30 novembre 2021 Convergences Politique

Mercredi 24 novembre, 27 migrants sont morts noyés dans le naufrage du canot sur lequel ils tentaient de se rendre en Angleterre. Si l’ampleur d’un tel drame est nouvelle dans la Manche, ce n’est malheureusement pas la première fois que de telles noyades ont lieu : plus de 300 personnes sont mortes depuis 1999 en essayant de franchir cette frontière.
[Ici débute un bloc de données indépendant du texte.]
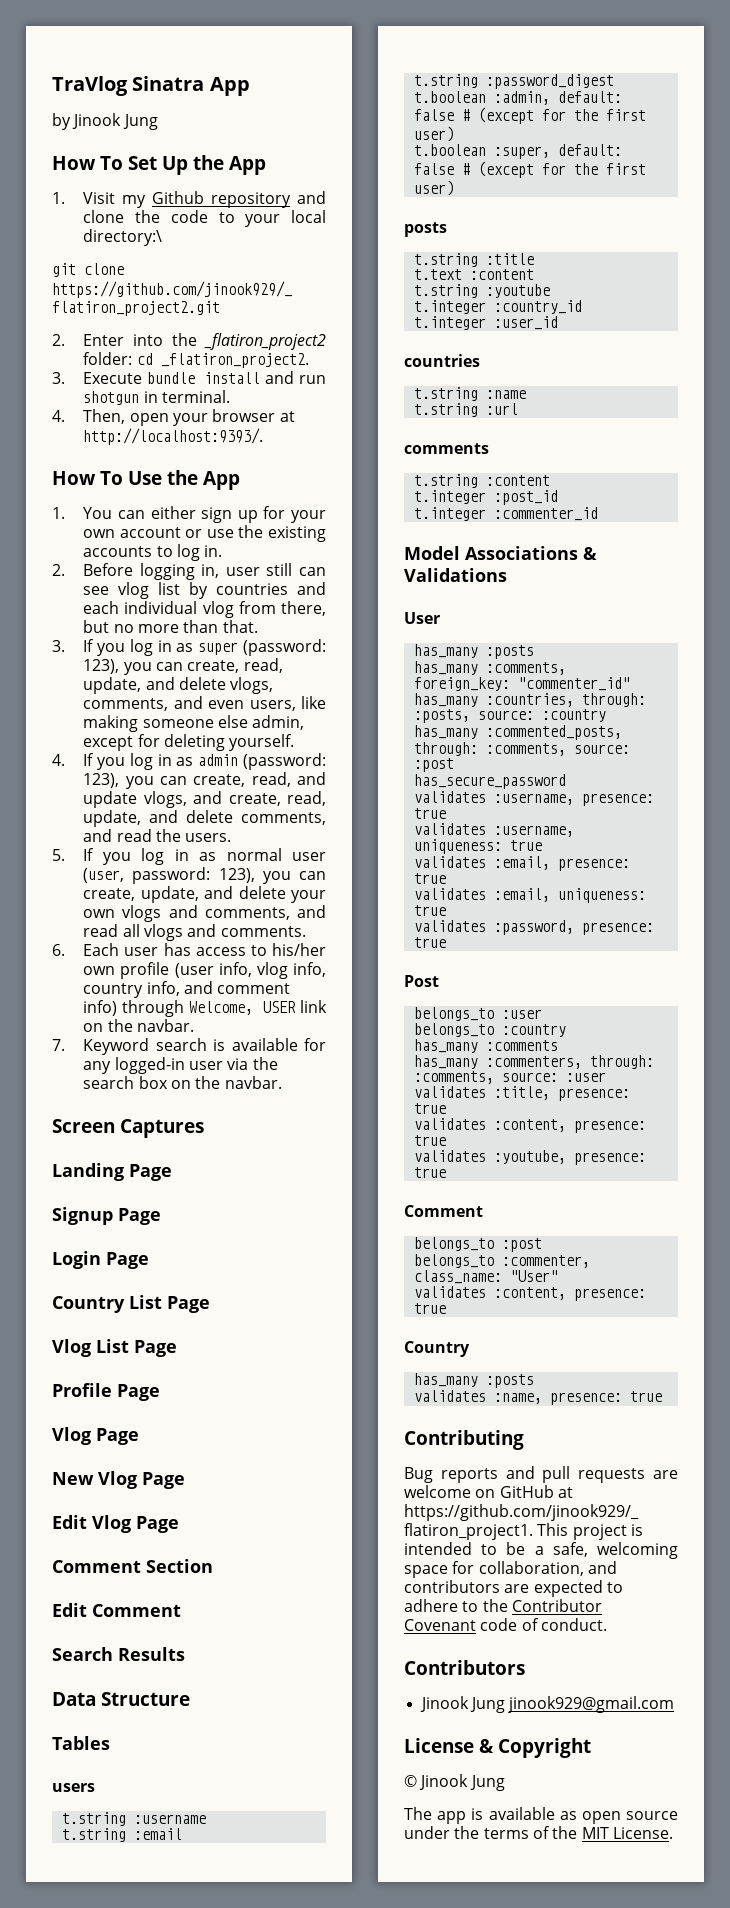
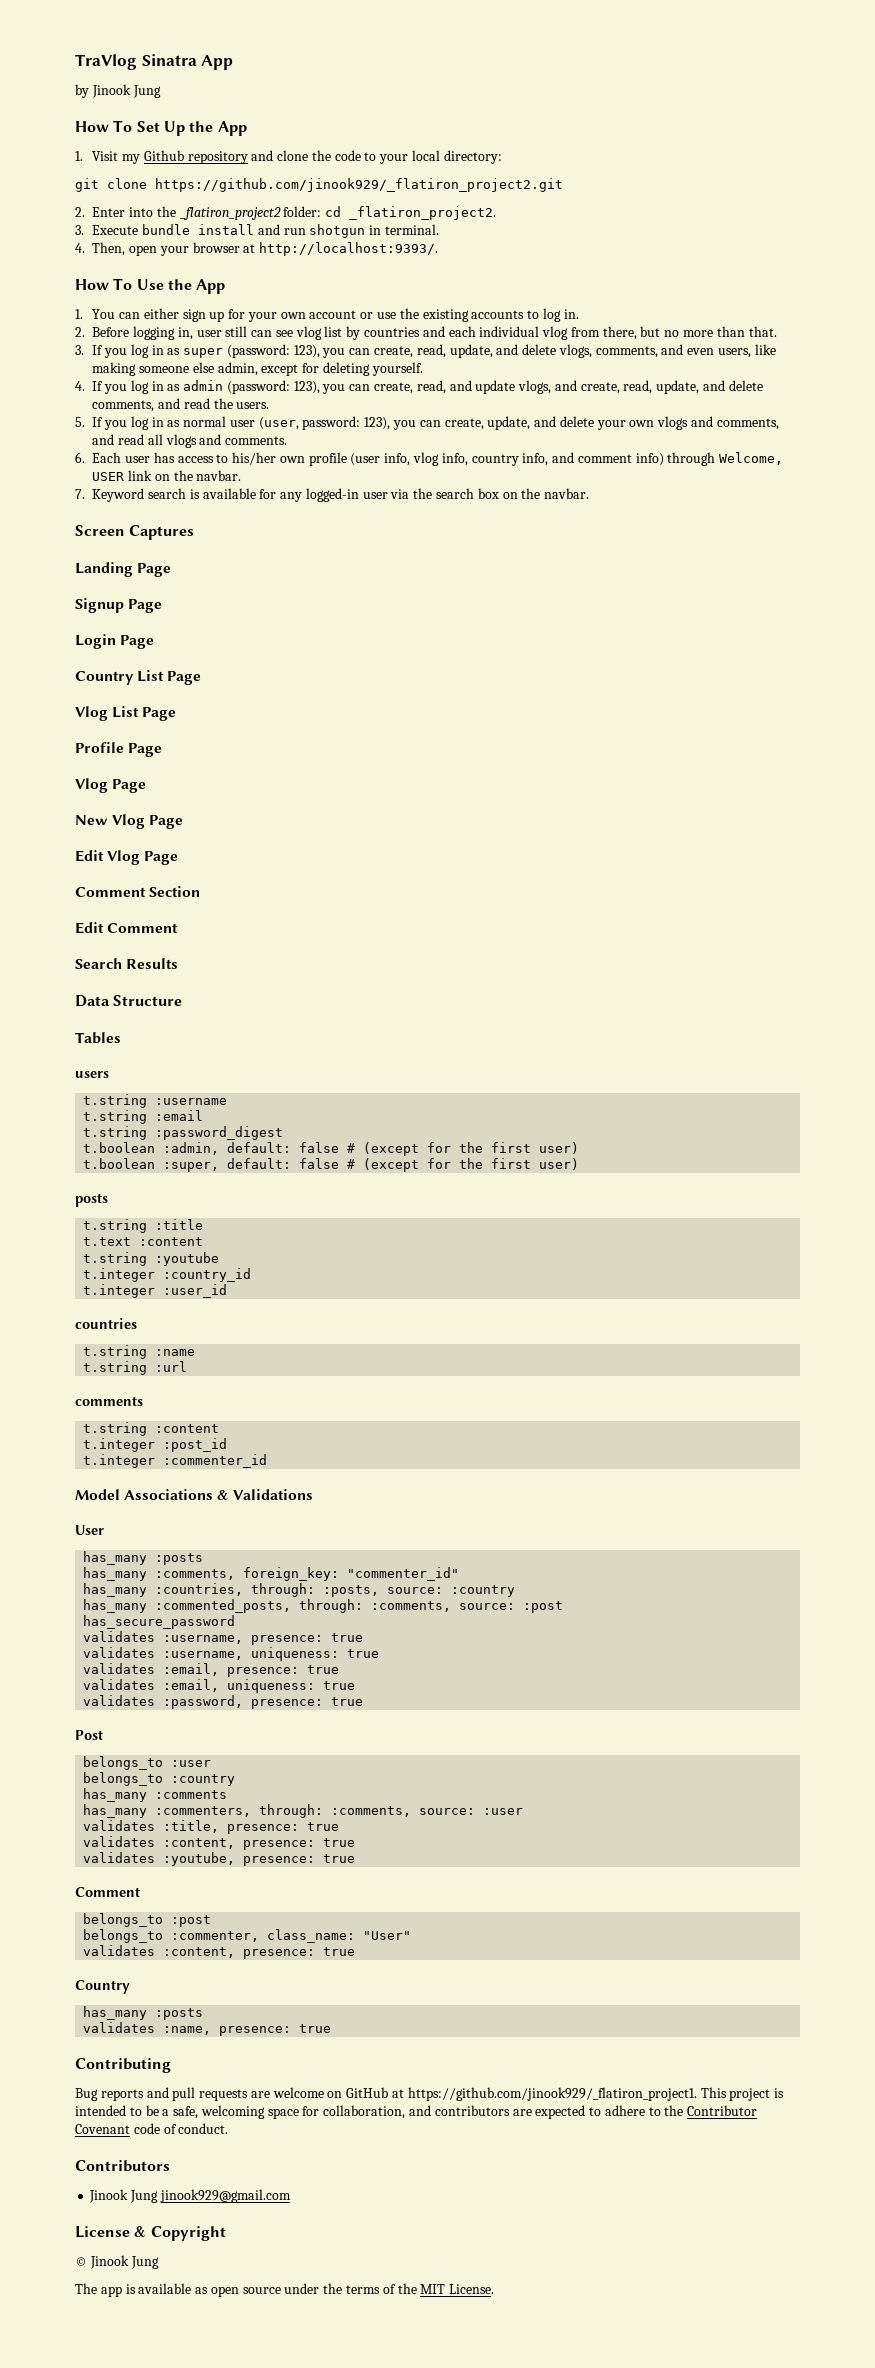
[83,229,163,246] directory:\ -> [443,150,502,164] directory:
Et combien de milliers en Méditerranée ?

Manche

À propos du drame de Calais, Darmanin a son idée : selon lui, « l’obsession britannique de renvoyer les migrants en France ne doit pas faire perdre de vue le fait que c’est parce qu’ils n’ont pratiquement plus aucune voie légale pour se rendre au Royaume-Uni que ces hommes et ces femmes tentent cette dangereuse traversée ». Mais, si les migrants en question préfèrent tenter de se rendre en Angleterre où ils ont parfois famille et amis, c’est qu’ils n’ont pas plus de voie légale pour rester et vivre dans cette France qui refuse de les accueillir.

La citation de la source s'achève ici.